Aspiration, a startup financial firm, is attempting to address this information problem with the creation of Aspiration Impact Measurement (AIM), a service within the startup's app that assigns scores to major retailers based on those companies' practices. The new service launched on April 26.

Companies are scored on two metrics: 1. "People," which evaluates things like gender equality in leadership and treatment of LGBT employees; and 2. "Planet," which examines whether companies implement eco-friendly practices. Aspiration clients can use the company's app to view the scores of their past purchases. These scores are also aggregated each month to produce a score for the client themselves.

"You’ll be able to make decisions in terms of thinking about, as you’re shopping on a day to day basis, not only the cost, quality, and convenience of the place you’re shopping, but the conscience as well," Andrei Cherny, Aspiration's CEO, tells Bustle.

The idea of ranking companies based on business practices is not new. The Human Rights Campaign, an LGBT rights group, produces an annual Corporate Equality Index, which rates companies on their treatment of LGBT employees.

Aspiration

Like the Corporate Equality Index, AIM "People" scores will factor in whether a company offers sufficient LGBT protections, Cherny says. "'People' would be dimensions like benefits for employees, relative pay of employees to CEO, LGBT protections, and so on. 'Planet' would be... reducing waste or greenhouse gas emissions and so on."

Data for AIM scores comes from private sector data sources and is fed into Aspiration's own algorithm, which ultimately calculates the scores.

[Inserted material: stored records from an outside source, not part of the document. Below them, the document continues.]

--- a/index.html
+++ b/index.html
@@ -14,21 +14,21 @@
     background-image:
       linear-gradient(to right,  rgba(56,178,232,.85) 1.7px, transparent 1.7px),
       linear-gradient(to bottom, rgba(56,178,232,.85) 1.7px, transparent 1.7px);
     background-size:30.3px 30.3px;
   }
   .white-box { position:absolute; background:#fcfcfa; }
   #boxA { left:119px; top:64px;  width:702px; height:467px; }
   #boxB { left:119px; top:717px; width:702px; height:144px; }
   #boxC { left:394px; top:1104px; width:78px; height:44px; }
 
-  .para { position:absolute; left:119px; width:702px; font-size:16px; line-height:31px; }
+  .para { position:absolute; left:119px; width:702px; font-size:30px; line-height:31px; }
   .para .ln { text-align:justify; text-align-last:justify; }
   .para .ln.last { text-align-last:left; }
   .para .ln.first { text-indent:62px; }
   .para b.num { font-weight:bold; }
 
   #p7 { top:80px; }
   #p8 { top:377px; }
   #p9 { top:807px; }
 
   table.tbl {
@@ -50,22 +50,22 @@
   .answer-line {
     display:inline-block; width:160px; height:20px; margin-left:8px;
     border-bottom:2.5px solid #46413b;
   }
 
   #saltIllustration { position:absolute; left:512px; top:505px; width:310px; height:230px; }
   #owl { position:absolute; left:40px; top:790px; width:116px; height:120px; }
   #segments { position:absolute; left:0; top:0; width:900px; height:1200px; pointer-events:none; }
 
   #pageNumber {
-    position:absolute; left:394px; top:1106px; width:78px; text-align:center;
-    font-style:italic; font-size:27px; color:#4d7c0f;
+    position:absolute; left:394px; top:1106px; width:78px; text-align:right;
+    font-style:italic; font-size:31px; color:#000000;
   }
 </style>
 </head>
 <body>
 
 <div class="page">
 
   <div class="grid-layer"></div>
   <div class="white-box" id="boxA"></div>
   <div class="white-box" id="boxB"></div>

However, these scores are not set in stone. Companies will be allowed to appeal their scores with Aspiration, Cherny says, if they feel that they have been inaccurately assessed. At launch, only major retailers will have AIM scores, but Cherny tells Bustle that small businesses will be able to have their own scores added by contacting the company and providing information about their business practices: "We are building in a way for local retailers and merchants to be able to self-report their own scores so that they're not penalized for being part of the app... we'll mark that that's self-reported data and do spot checks."

It'll force them to start acting even better when it comes to their employees or when it comes to the environment.

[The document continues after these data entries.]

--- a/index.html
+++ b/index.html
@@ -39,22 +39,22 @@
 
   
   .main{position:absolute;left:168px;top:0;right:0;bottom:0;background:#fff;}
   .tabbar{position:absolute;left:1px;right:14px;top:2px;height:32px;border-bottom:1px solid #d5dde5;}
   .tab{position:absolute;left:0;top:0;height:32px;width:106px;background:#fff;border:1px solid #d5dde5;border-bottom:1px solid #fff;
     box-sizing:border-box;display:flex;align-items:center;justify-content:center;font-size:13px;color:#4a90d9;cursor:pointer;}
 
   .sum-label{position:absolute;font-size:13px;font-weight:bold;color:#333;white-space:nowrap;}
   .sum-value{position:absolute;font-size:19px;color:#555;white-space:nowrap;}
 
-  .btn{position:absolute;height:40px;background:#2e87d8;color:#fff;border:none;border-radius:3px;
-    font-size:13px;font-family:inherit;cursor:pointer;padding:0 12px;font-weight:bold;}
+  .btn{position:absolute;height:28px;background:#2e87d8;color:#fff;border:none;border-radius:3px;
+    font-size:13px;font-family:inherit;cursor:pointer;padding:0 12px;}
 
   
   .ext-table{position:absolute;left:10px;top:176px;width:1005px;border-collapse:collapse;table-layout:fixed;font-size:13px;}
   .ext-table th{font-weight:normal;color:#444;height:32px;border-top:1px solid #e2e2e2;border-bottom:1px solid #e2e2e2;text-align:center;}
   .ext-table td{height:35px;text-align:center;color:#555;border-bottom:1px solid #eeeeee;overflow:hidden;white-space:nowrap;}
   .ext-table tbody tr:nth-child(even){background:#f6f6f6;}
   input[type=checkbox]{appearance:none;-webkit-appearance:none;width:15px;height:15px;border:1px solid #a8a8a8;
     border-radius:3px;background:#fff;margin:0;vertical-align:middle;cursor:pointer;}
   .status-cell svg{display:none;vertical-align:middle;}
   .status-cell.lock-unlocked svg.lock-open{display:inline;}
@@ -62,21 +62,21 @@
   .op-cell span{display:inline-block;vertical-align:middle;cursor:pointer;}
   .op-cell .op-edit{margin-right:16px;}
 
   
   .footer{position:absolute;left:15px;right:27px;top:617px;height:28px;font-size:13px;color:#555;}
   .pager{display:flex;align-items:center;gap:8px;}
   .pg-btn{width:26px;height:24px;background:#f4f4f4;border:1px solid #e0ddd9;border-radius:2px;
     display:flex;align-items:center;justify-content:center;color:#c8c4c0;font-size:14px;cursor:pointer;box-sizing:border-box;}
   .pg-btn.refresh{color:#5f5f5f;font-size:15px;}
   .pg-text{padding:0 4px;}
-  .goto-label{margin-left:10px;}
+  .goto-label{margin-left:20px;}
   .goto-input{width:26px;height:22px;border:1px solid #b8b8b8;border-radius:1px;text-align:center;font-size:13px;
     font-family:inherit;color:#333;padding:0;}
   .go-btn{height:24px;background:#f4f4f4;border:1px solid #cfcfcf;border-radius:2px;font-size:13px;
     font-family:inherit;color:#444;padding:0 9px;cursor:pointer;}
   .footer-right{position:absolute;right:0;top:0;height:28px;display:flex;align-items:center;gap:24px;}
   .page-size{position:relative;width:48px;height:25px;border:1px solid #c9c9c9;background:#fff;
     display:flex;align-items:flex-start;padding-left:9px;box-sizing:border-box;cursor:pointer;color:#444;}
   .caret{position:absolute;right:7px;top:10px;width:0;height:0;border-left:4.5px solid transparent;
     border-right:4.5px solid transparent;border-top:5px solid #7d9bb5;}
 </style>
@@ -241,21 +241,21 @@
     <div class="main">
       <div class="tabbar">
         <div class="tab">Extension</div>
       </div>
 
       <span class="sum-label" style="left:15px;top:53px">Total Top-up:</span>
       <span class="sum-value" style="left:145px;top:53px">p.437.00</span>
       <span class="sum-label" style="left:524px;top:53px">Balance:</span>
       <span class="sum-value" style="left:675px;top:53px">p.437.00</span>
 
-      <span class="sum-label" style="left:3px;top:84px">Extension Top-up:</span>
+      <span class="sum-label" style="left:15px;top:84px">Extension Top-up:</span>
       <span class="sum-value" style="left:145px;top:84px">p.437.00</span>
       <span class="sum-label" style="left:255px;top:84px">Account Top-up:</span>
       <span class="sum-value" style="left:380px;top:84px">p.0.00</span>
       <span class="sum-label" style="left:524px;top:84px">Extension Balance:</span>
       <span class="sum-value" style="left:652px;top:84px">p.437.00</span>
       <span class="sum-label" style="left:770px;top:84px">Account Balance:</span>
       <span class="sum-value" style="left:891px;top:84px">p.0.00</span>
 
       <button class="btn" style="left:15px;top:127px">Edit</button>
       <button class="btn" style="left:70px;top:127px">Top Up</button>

After a career in politics and law that included work with Elizabeth Warren during her time as a Harvard Law School professor, Cherny founded Aspiration in order to create "a financial firm with a conscience," he says.

In addition to offering a pay-what-you-like fee structure and a promise to donate ten cents of every dollar of revenue to microloan charities like Accion, Aspiration has also divested from companies that don't meet their political and social values. "Our core investment fund is 100 percent fossil fuel free, 100 percent firearm free," Cherny says. "We invest in companies with really strong environmental practices, employee practices." The Women's March recommended Aspiration in a list of banks and investment firms that are divested from the Dakota Access Pipeline.

Ultimately, Cherny says he hopes that the implementation of a quantifiable metric for good business practices will encourage companies to treat their employees better and use more sustainable business practices. "People are spending 36 billion dollars a day as consumers," he says. "Shifting a relatively small amount of that will get the attention of companies, and it'll force them to start acting even better when it comes to their employees or when it comes to the environment."